What I don't do is "teach" and then send students off with a follow up activity that has only one purpose.  I don't teach. . . . . so I know what to teach.   I look and listen and provide learning opportunities so that students address their own misconceptions.  I am interacting with students all the time asking them to tell me about their thinking.  

I want my students to know that I value and honour their thinking and I step out of their way every day.  Tossing my own agenda and preconceived ideas aside so they can show their learning in new and exciting ways.

Saturday, 9 November 2013

Math Learning Through Inquiry

Why I teach the way I teach and why you won't see my students completing worksheets.
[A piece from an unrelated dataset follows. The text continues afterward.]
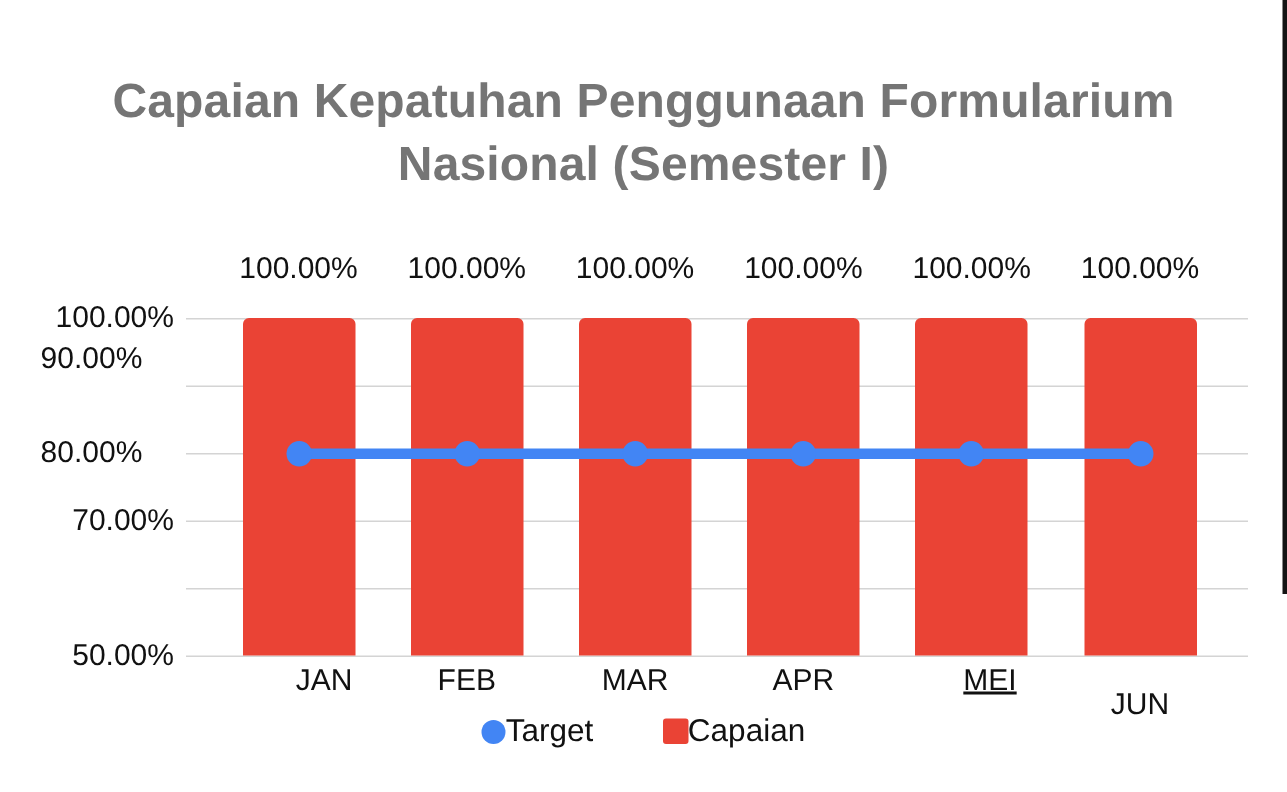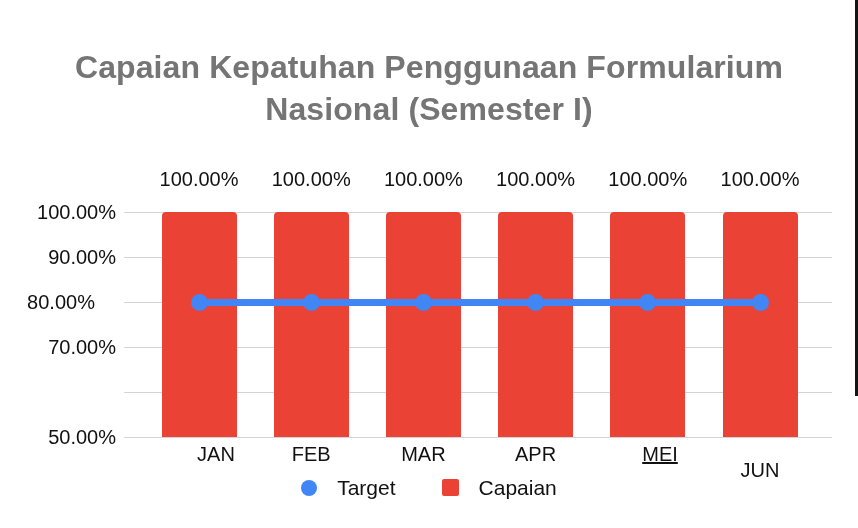"90.00%" div.ytick-label { text-align: none -> center; top: 35px -> 17px }
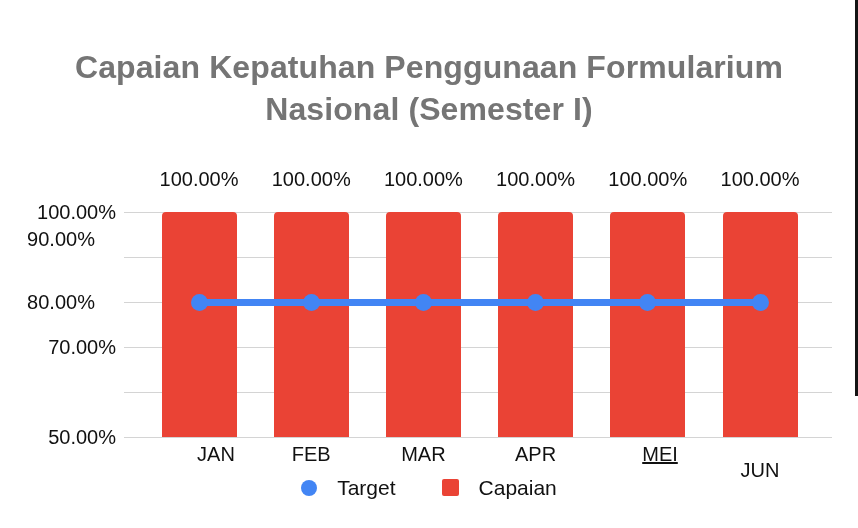"Target" .legend-item { gap: 20px -> 0 }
My first "blog" and I have to admit, I'm a bit shy.  I have read many great learning journeys by some fabulous teachers coast to coast to coast.  This year my professional focus is to make learning visible for my students and for my parents at home.  
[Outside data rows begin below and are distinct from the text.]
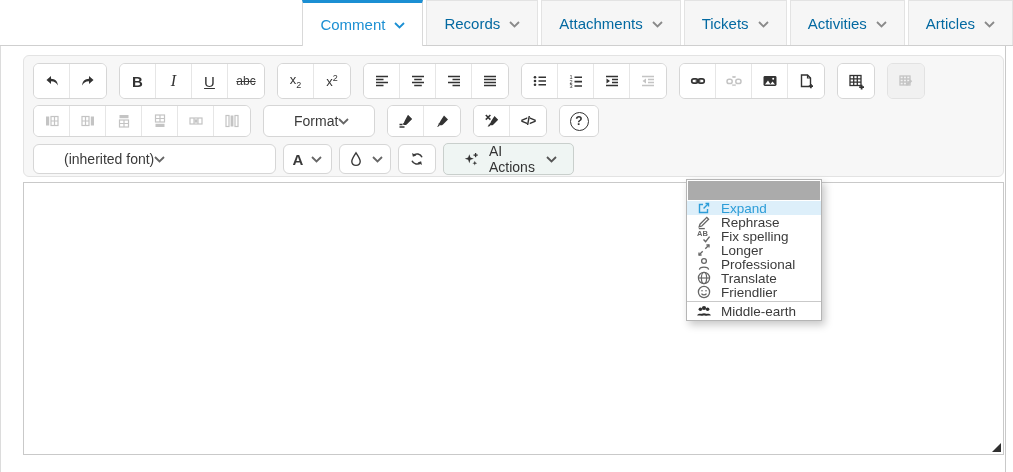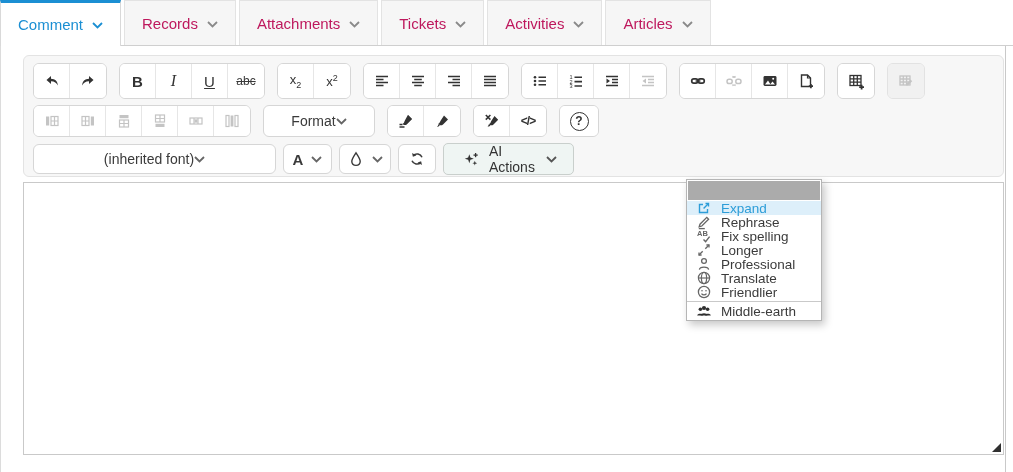"Comment" .tabbar { justify-content: none -> flex-end }
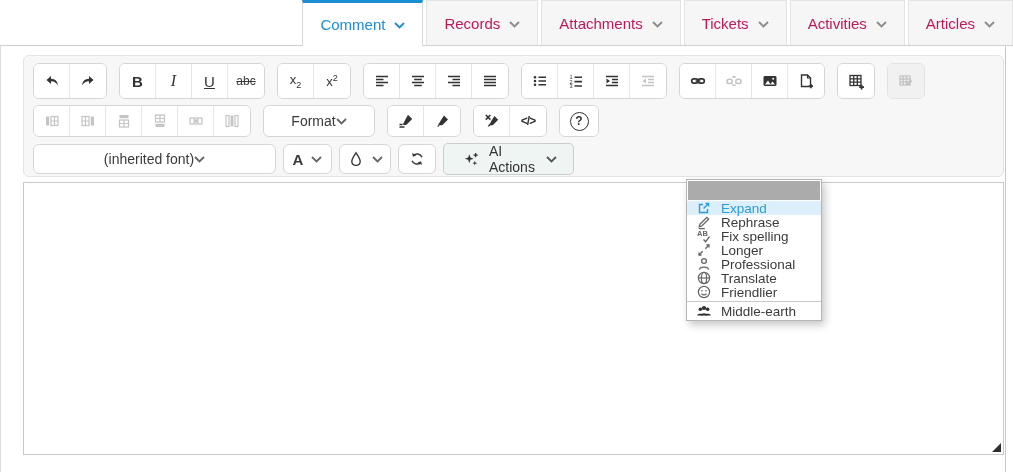"Records" .tab { color: #be185d -> #0369a1 }
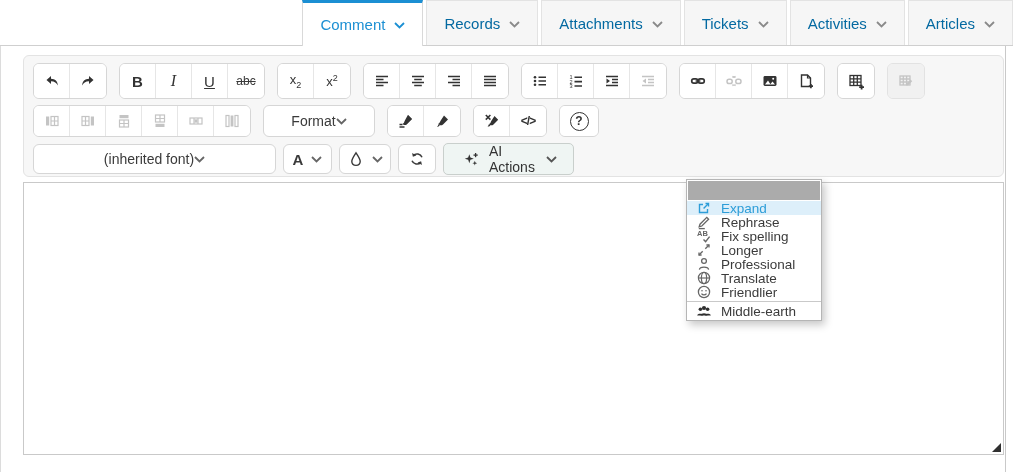"Format" .sel { justify-content: center -> flex-start; padding: 0 13px -> 0 30px }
Most of our learning in math takes place off of worksheets.  Worksheets only focus on one right answer.  What does it mean if you have the right answer and what does it mean if you don't?  Worksheets don't allow for students to extend their thinking or to enter into learning where they are developmentally in their thinking and knowledge.  

Last year my students were thinking of how they could sort the alphabet.  I sat down with one of my students who needed help to learn through guided questioning.  This was our conversation:

Me:  How can you sort these letters?
M:  Some are straight and some aren't
Me:  Which ones are straight?
She put all the straight upper case letters in one group
Me:  Which ones aren't?
She started to put the curvy ones like O, S in one group when she stopped.
Me:  What do you see?
M:  This one has both
Me:  Yes, this one has straight lines and curvy lines.  Let's stop here because I want to share your thinking with the rest of the class.  
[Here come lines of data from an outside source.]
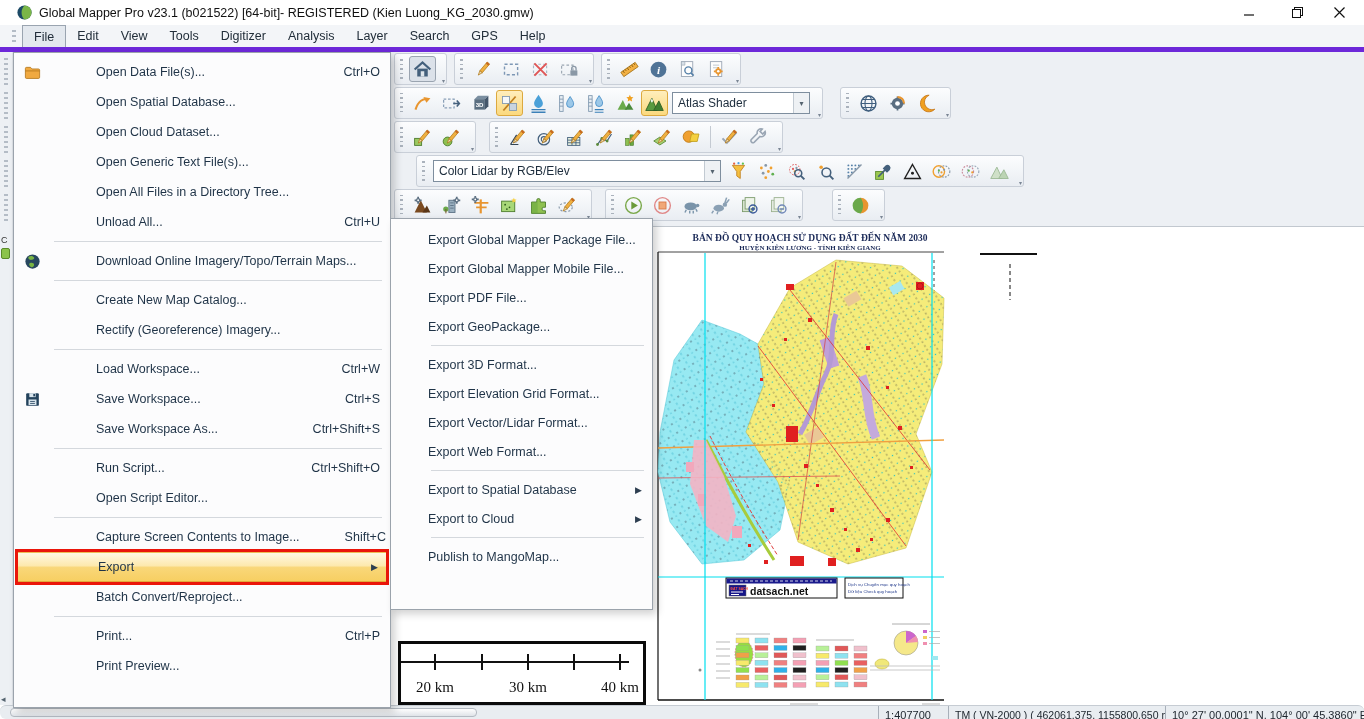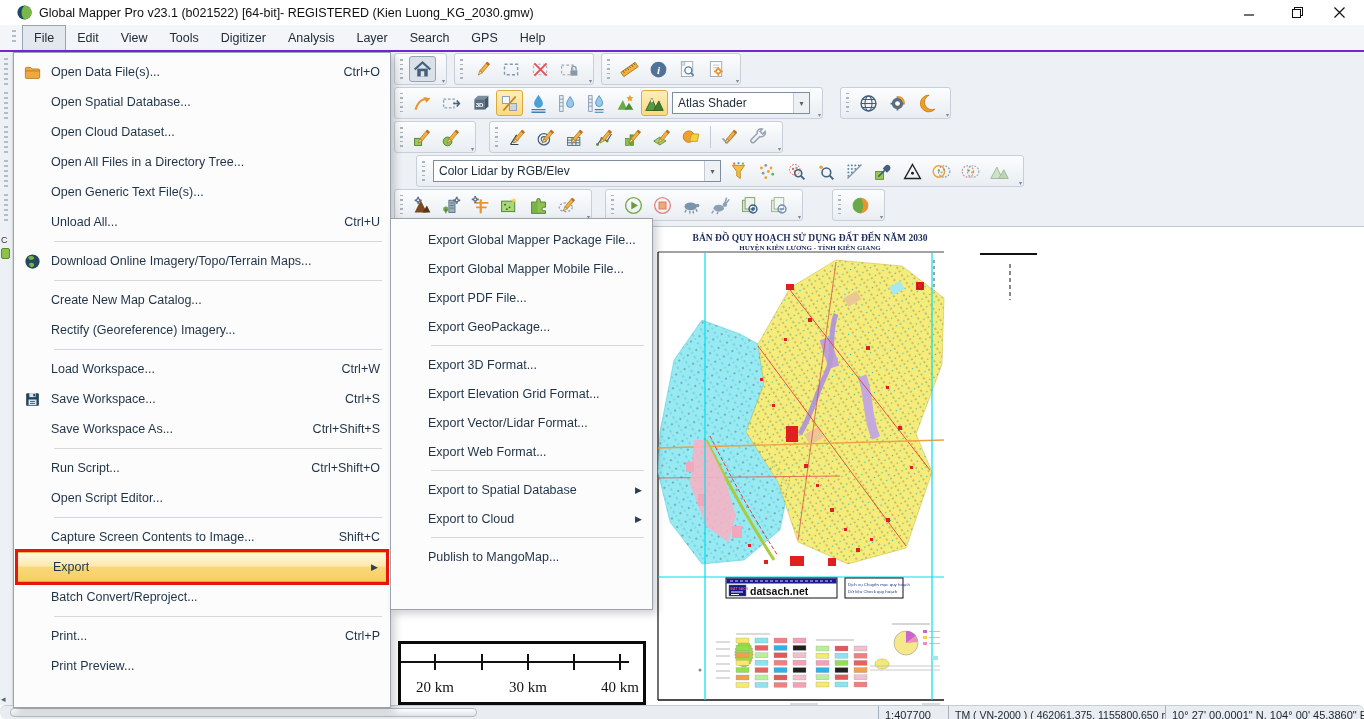"File" .menubar { border-bottom: 2px solid #6d28d9 -> 5px solid #6d28d9 }
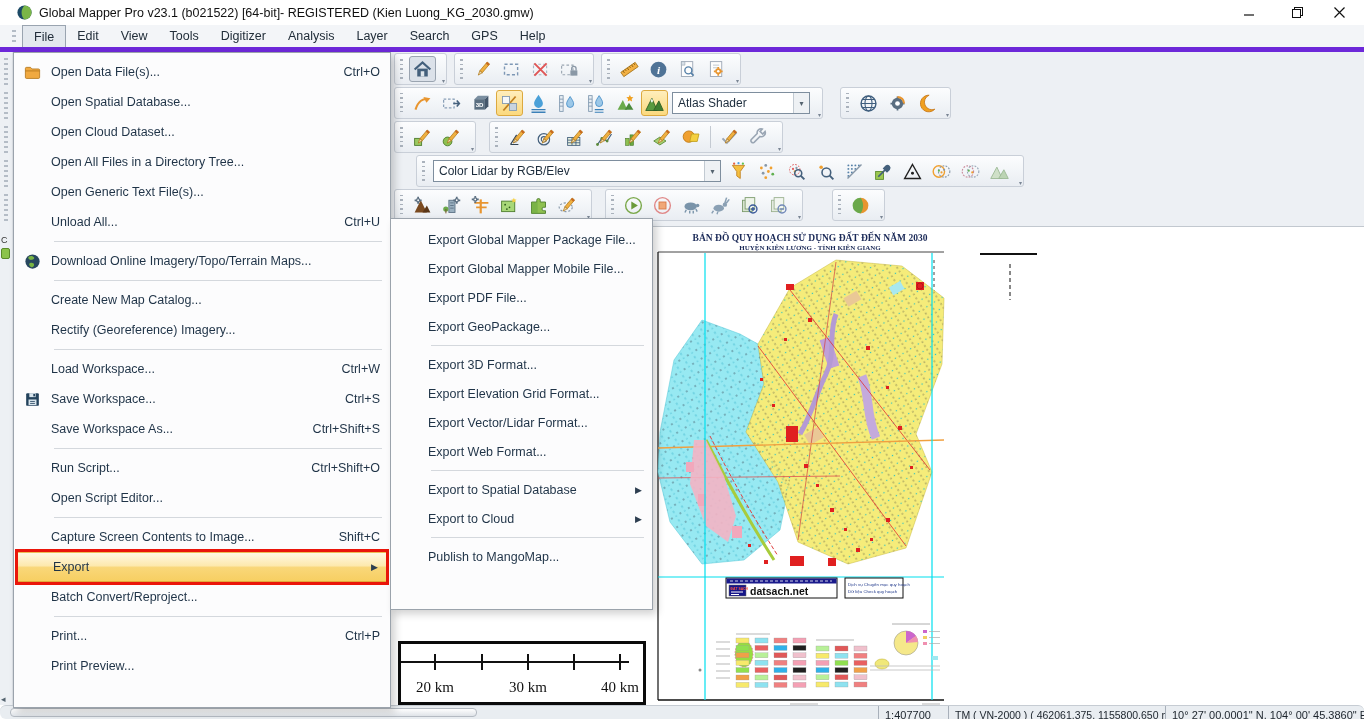"Open Data File(s)..." .file-menu .mi { gap: none -> 45px }
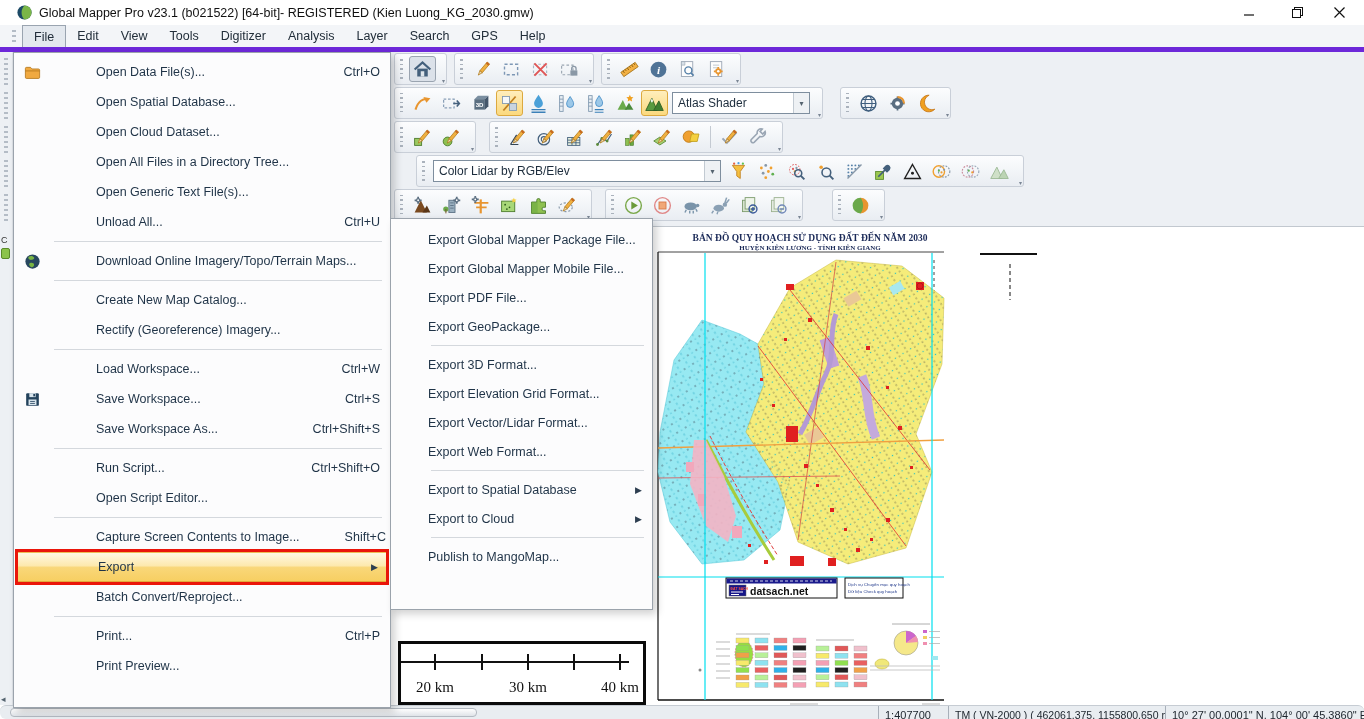"Open All Files in a" div.mi { order: before "Open Generic Text File(s)..." -> after "Open Generic Text File(s)..." }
The next day I re created M's problem for the class sharing her thinking and using her thoughts to highlight the learning.  The straight lines in one sorting circle and the curvy lines in the other sorting circle.  

"M noticed that some letters had curvy lines, and some had straight.   How can show that using these two circles?"

Responses:

Put them on top!
Put them underneath!

Would that work?  Then there was the silence.  There was a lot of silence.  And in teaching 10 seconds seems like an eternity.  But my class was great at letting the silence be just that.  Silence.  They knew that some students needed a lot of time to think.  

With this essential wait time came more ideas:

Put the hoops together! 

More wait time....

My one student who would turn out to guide us in very unexpected places took one hoop and placed it over the other hoop creating space in the over lap and .. and essentially a Venn Diagram.

The next moment is etched in my memory forever.  He jumped up, and lept around the room skipping and jumping and celebrating.  He knew that he had done it.  He knew that the space in between these two hoops meant that it shared characteristics from each side.  Whether it was somewhere back in his mind from the previous year, we'll never know.  

What I do know, is that he, and the rest of the class think that he discovered what we would then call a VENN DIAGRAM.  

This learning moment would have never been found in a worksheet.  This self-directed learning and student discovered knowledge will be planted like concrete in his brain.  I know.  I saw it all year.  Months later...and I mean at the end of the year, I took the two hoops and watched M talk about her "problem" and the rest of the class recreate this moment - step by step.  And yes the student once again lept around the classroom celebrating the learning......and the rest of the class followed him in his dance celebrating with him.



Teaching math through inquiry allows the opportunity to reach all learners.  Every student knows that it's not about the right answer.  It's about their thinking.  It doesn't matter if one student says 20 and one student says 3.  They know that their thinking is what is valued and cherished and wanted.  As my students have gone on in their learning these words have been used to describe them:

Brave       Creative           Collaborators       Thinkers

I hope that as they continue on in their learning journey they continue to be

Brave      Creative          Collaborators     and Thinkers.